One of the reasons for only a portion of enterprise and external (about a third of structured and a quarter of unstructured -) data being available for insights is a restrictive architecture of SQL databases. In SQL databases data and metadata (data models, aka schemas) are tightly bound and inseparable (aka early binding, schema on write). Changing the model often requires at best just rebuilding an index or an aggregate, at worst – reloading entire columns and tables. Therefore many analysts start their work from data sets based on these tightly bound models, where DBAs and data architects have already built business requirements (that may be outdated or incomplete) into the models. Thus the data delivered to the end-users already contains inherent biases, which are opaque to the user and can strongly influence their analysis. As part of the natural evolution of Business Intelligence (BI) platforms data exploration now addresses this challenge. How? BI pros can now take advantage of ALL raw data available in their enterprises by:
- Supplementing structured querying and analysis with on demand data exploration. Data exploration supports on demand data models or loose coupling of data and metadata (aka late binding, schema on read). An analyst can build the model from a raw data set and analyze it at the same time. No need to wait for a DBA to create that model.

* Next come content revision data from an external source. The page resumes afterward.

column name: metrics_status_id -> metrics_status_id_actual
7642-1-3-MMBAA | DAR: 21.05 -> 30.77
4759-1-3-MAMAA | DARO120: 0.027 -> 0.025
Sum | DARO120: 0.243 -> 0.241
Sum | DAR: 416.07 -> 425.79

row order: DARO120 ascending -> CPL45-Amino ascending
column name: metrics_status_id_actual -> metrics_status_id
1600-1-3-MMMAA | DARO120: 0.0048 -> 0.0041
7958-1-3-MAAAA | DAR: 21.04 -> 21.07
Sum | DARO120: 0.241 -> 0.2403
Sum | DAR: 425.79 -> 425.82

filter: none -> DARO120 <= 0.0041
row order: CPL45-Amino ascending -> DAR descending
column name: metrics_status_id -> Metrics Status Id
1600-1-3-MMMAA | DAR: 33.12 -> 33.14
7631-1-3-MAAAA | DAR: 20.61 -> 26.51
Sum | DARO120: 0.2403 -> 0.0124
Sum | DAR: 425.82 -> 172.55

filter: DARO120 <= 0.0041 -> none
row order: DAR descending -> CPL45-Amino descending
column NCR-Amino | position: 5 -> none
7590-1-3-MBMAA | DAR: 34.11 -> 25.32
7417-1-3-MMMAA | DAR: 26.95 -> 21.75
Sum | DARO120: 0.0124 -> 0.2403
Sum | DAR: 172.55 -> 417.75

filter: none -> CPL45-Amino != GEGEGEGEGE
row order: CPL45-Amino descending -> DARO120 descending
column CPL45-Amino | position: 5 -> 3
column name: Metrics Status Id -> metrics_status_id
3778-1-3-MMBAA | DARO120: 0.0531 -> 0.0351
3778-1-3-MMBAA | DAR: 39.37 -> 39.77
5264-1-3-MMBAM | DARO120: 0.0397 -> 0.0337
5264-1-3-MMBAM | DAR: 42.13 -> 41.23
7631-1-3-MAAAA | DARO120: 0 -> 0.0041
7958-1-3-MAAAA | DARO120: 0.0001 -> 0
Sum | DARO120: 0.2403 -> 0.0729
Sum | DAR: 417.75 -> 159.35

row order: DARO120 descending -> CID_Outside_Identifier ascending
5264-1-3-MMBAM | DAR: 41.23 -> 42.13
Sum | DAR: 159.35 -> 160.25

- Taking advantage of in-memory data exploration. BI tools based on in-memory data architecture such as Microsoft PowerPivot/PowerViewer, Qlik (QlikView and QlikSense products), Tableau Software, TIBCO Spotfire are basically spreadsheets on steroids. As long as you have a data set with rows and columns, just load it in memory and start exploring. One exploration use case could be just simply searching for data (not something that SQL databases easily support). And when you found what you are looking for, just tag data columns as measures or attributes, create virtual on demand cubes or pivot tables. Then the user can go into analysis – slicing and dicing – mode. This is one of the main reasons behind Tableau acquisition of HyPer. The other vendors in the space,specifically Qlik and TIBCO Spotfire, had an advantage over Tableau having invented and perfected in-memory architecture years earlier. Yes, a couple of years ago Tableau did release an in-memory data blending feature but it was mostly based on flat in-memory tables and was not as efficient as the competitors’ offerings. Now that gap is indeed closed.

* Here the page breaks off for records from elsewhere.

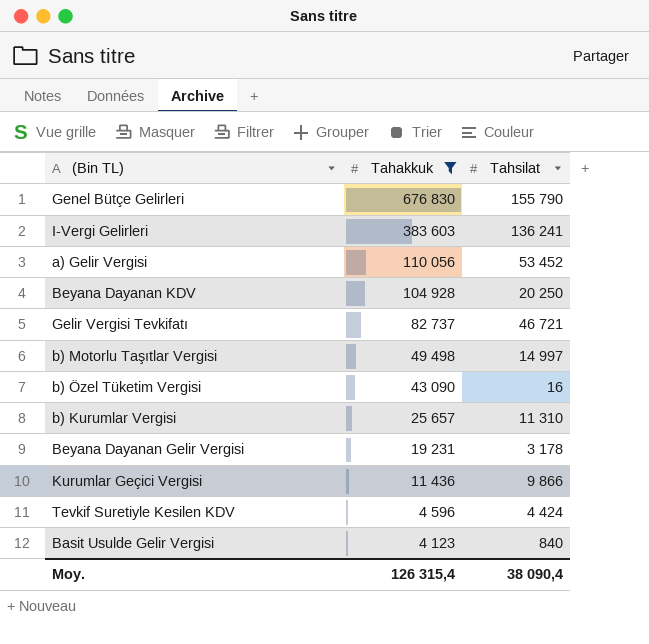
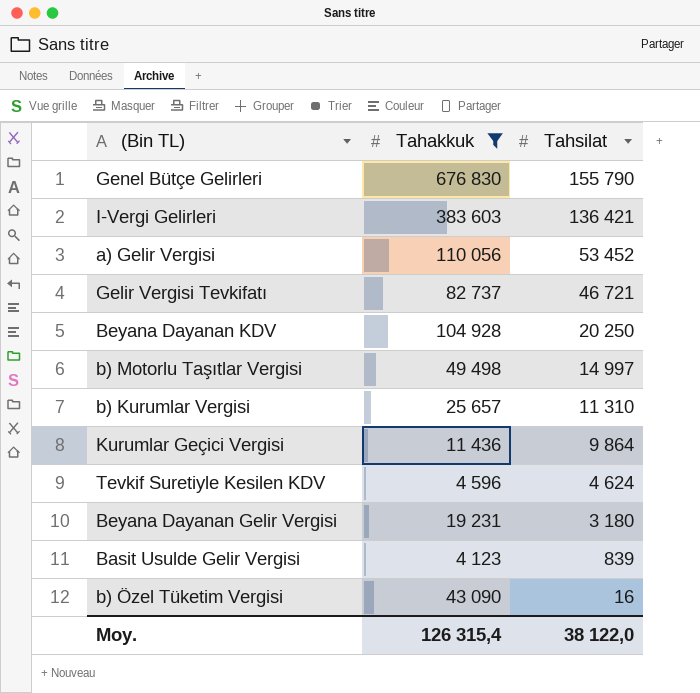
row order: Tahakkuk descending -> Tahsilat descending
I-Vergi Gelirleri | Tahsilat: 136 241 -> 136 421
Kurumlar Geçici Vergisi | Tahsilat: 9 866 -> 9 864
Tevkif Suretiyle Kesilen KDV | Tahsilat: 4 424 -> 4 624
Beyana Dayanan Gelir Vergisi | Tahsilat: 3 178 -> 3 180
Basit Usulde Gelir Vergisi | Tahsilat: 840 -> 839
Moy. | Tahsilat: 38 090,4 -> 38 122,0

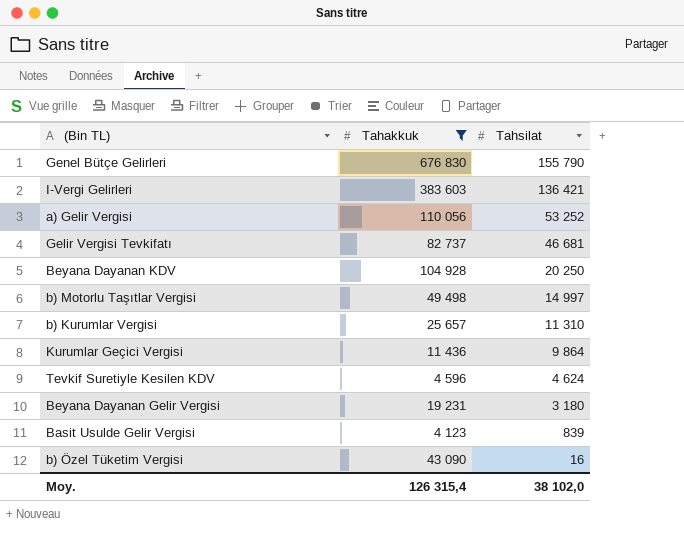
a) Gelir Vergisi | Tahsilat: 53 452 -> 53 252
Gelir Vergisi Tevkifatı | Tahsilat: 46 721 -> 46 681
Moy. | Tahsilat: 38 122,0 -> 38 102,0

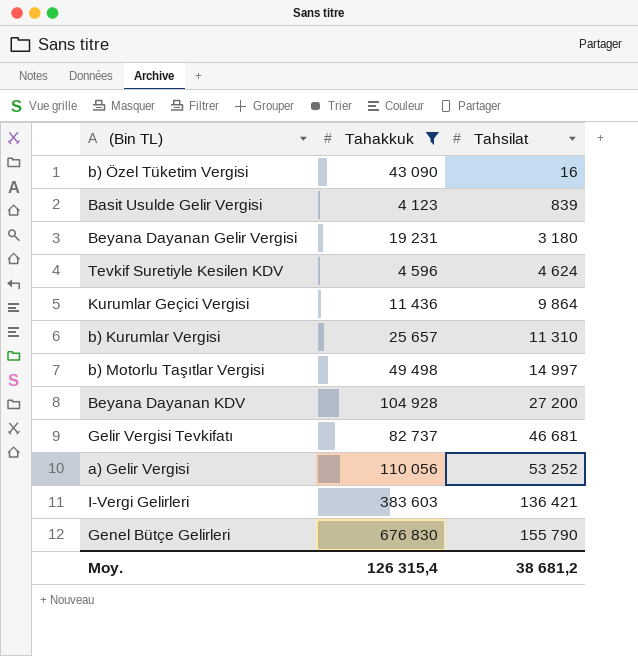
row order: Tahsilat descending -> Tahsilat ascending
Beyana Dayanan KDV | Tahsilat: 20 250 -> 27 200
Moy. | Tahsilat: 38 102,0 -> 38 681,2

- Graduating to big data NoSQL data exploration. But take note! The above example works fine on relatively small data sets (usually under a terabyte). For data exploration on large data sets that will not fit into memory – multi terabyte and more – BI pros will need to look elsewhere by graduating to big data stores like HDFS and/or NoSQL databases. Good news is that they also have plenty of choices. There are two popular options. One is to explore data staged in HDFS directly, using native Hadoop BI platforms like Datameer, Platfora, TreasureData and Zoomdata. Another one – which works best when you need to explore data staged across your entire enterprise – not just in HDFS but also in all NoSQL and SQL databases – is to index the data. Leading vendors in this segment Attivio, IBM Watson Explorer and Oracle’s Big Data Discovery make data exploration even easier by implementing a search-like UI which allows users to quickly discover high-level patterns that they can then drill down into using more traditional SQL-like queries.